### WHAT YOU WILL DO
Every entry needs to appear again exactly as written below.
** EXTRACTED INFORMATION follows **
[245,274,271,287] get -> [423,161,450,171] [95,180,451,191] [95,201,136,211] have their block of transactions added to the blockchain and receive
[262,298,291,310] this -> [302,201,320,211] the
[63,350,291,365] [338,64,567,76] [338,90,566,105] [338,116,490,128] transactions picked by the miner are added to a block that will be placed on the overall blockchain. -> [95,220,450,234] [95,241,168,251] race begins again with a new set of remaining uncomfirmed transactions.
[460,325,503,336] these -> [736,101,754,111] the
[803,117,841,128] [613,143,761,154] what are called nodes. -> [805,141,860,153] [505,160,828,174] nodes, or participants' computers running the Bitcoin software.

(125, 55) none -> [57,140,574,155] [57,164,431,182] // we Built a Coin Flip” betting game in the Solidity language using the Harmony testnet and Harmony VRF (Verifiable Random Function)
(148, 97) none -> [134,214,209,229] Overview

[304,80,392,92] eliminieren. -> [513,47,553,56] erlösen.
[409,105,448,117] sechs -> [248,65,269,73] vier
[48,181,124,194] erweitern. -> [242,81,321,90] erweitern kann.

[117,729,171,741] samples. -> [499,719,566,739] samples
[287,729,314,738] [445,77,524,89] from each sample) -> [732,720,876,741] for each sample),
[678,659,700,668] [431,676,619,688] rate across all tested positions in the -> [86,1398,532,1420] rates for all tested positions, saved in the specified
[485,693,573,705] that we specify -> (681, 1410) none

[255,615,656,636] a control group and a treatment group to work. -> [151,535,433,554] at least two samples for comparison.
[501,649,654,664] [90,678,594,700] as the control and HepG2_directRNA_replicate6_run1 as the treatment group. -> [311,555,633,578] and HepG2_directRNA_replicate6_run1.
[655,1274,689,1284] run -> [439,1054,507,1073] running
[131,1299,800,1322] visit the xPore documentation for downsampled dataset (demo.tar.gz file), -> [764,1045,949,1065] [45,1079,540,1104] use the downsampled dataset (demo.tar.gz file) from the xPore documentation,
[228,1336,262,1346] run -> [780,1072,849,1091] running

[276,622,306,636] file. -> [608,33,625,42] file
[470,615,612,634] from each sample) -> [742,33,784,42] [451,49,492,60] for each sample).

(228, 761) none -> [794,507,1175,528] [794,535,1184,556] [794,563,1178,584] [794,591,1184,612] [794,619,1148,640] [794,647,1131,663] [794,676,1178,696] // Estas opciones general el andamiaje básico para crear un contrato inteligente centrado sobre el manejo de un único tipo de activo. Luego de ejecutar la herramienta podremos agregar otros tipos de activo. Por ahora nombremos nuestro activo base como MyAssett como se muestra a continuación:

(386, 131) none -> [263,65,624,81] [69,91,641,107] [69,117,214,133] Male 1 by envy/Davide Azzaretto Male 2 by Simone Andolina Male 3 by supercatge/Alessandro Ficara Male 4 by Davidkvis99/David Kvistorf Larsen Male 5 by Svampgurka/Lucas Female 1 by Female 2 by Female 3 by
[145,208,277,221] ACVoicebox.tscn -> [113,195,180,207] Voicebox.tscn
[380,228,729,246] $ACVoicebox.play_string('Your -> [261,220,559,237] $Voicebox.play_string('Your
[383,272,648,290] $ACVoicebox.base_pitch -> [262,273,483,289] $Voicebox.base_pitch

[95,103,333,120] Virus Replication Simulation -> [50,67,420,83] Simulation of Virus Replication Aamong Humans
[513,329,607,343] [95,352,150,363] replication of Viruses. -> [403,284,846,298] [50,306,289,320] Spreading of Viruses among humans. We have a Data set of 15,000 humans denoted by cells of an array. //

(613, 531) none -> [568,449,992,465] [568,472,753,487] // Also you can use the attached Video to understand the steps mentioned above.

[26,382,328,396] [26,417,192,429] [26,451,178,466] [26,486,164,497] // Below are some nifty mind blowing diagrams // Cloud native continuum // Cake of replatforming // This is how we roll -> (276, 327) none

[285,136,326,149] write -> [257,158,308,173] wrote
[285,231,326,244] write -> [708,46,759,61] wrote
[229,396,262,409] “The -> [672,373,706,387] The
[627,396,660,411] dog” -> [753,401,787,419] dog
** End of EXTRACTED INFORMATION **
### EXPECTED ANSWER
[245,274,271,287] get -> [423,161,450,171] [95,180,451,191] [95,201,136,211] have their block of transactions added to the blockchain and receive
[262,298,291,310] this -> [302,201,320,211] the
[63,350,291,365] [338,64,567,76] [338,90,566,105] [338,116,490,128] transactions picked by the miner are added to a block that will be placed on the overall blockchain. -> [95,220,450,234] [95,241,168,251] race begins again with a new set of remaining uncomfirmed transactions.
[460,325,503,336] these -> [736,101,754,111] the
[803,117,841,128] [613,143,761,154] what are called nodes. -> [805,141,860,153] [505,160,828,174] nodes, or participants' computers running the Bitcoin software.

(125, 55) none -> [57,140,574,155] [57,164,431,182] // we Built a Coin Flip” betting game in the Solidity language using the Harmony testnet and Harmony VRF (Verifiable Random Function)
(148, 97) none -> [134,214,209,229] Overview

[304,80,392,92] eliminieren. -> [513,47,553,56] erlösen.
[409,105,448,117] sechs -> [248,65,269,73] vier
[48,181,124,194] erweitern. -> [242,81,321,90] erweitern kann.

[117,729,171,741] samples. -> [499,719,566,739] samples
[287,729,314,738] [445,77,524,89] from each sample) -> [732,720,876,741] for each sample),
[678,659,700,668] [431,676,619,688] rate across all tested positions in the -> [86,1398,532,1420] rates for all tested positions, saved in the specified
[485,693,573,705] that we specify -> (681, 1410) none

[255,615,656,636] a control group and a treatment group to work. -> [151,535,433,554] at least two samples for comparison.
[501,649,654,664] [90,678,594,700] as the control and HepG2_directRNA_replicate6_run1 as the treatment group. -> [311,555,633,578] and HepG2_directRNA_replicate6_run1.
[655,1274,689,1284] run -> [439,1054,507,1073] running
[131,1299,800,1322] visit the xPore documentation for downsampled dataset (demo.tar.gz file), -> [764,1045,949,1065] [45,1079,540,1104] use the downsampled dataset (demo.tar.gz file) from the xPore documentation,
[228,1336,262,1346] run -> [780,1072,849,1091] running

[276,622,306,636] file. -> [608,33,625,42] file
[470,615,612,634] from each sample) -> [742,33,784,42] [451,49,492,60] for each sample).

(228, 761) none -> [794,507,1175,528] [794,535,1184,556] [794,563,1178,584] [794,591,1184,612] [794,619,1148,640] [794,647,1131,663] [794,676,1178,696] // Estas opciones general el andamiaje básico para crear un contrato inteligente centrado sobre el manejo de un único tipo de activo. Luego de ejecutar la herramienta podremos agregar otros tipos de activo. Por ahora nombremos nuestro activo base como MyAssett como se muestra a continuación:

(386, 131) none -> [263,65,624,81] [69,91,641,107] [69,117,214,133] Male 1 by envy/Davide Azzaretto Male 2 by Simone Andolina Male 3 by supercatge/Alessandro Ficara Male 4 by Davidkvis99/David Kvistorf Larsen Male 5 by Svampgurka/Lucas Female 1 by Female 2 by Female 3 by
[145,208,277,221] ACVoicebox.tscn -> [113,195,180,207] Voicebox.tscn
[380,228,729,246] $ACVoicebox.play_string('Your -> [261,220,559,237] $Voicebox.play_string('Your
[383,272,648,290] $ACVoicebox.base_pitch -> [262,273,483,289] $Voicebox.base_pitch

[95,103,333,120] Virus Replication Simulation -> [50,67,420,83] Simulation of Virus Replication Aamong Humans
[513,329,607,343] [95,352,150,363] replication of Viruses. -> [403,284,846,298] [50,306,289,320] Spreading of Viruses among humans. We have a Data set of 15,000 humans denoted by cells of an array. //

(613, 531) none -> [568,449,992,465] [568,472,753,487] // Also you can use the attached Video to understand the steps mentioned above.

[26,382,328,396] [26,417,192,429] [26,451,178,466] [26,486,164,497] // Below are some nifty mind blowing diagrams // Cloud native continuum // Cake of replatforming // This is how we roll -> (276, 327) none

[285,136,326,149] write -> [257,158,308,173] wrote
[285,231,326,244] write -> [708,46,759,61] wrote
[229,396,262,409] “The -> [672,373,706,387] The
[627,396,660,411] dog” -> [753,401,787,419] dog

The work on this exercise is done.